YOUR OBJECTIVE: Give the data below again, word for word.

RECORDS TO USE:
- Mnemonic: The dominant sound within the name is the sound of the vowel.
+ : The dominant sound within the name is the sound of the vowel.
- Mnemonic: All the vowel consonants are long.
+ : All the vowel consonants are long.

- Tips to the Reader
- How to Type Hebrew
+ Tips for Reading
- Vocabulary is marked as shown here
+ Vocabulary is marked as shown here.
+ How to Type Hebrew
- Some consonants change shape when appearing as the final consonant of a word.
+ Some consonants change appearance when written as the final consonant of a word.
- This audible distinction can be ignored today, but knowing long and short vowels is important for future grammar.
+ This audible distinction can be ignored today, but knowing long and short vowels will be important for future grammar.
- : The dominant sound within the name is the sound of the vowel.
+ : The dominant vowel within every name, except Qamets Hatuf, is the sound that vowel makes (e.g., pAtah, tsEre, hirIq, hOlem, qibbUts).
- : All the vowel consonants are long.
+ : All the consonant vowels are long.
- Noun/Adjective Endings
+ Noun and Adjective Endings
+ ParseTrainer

YOUR SOLUTION:
- Mnemonic: The dominant sound within the name is the sound of the vowel.
+ : The dominant sound within the name is the sound of the vowel.
- Mnemonic: All the vowel consonants are long.
+ : All the vowel consonants are long.

- Tips to the Reader
- How to Type Hebrew
+ Tips for Reading
- Vocabulary is marked as shown here
+ Vocabulary is marked as shown here.
+ How to Type Hebrew
- Some consonants change shape when appearing as the final consonant of a word.
+ Some consonants change appearance when written as the final consonant of a word.
- This audible distinction can be ignored today, but knowing long and short vowels is important for future grammar.
+ This audible distinction can be ignored today, but knowing long and short vowels will be important for future grammar.
- : The dominant sound within the name is the sound of the vowel.
+ : The dominant vowel within every name, except Qamets Hatuf, is the sound that vowel makes (e.g., pAtah, tsEre, hirIq, hOlem, qibbUts).
- : All the vowel consonants are long.
+ : All the consonant vowels are long.
- Noun/Adjective Endings
+ Noun and Adjective Endings
+ ParseTrainer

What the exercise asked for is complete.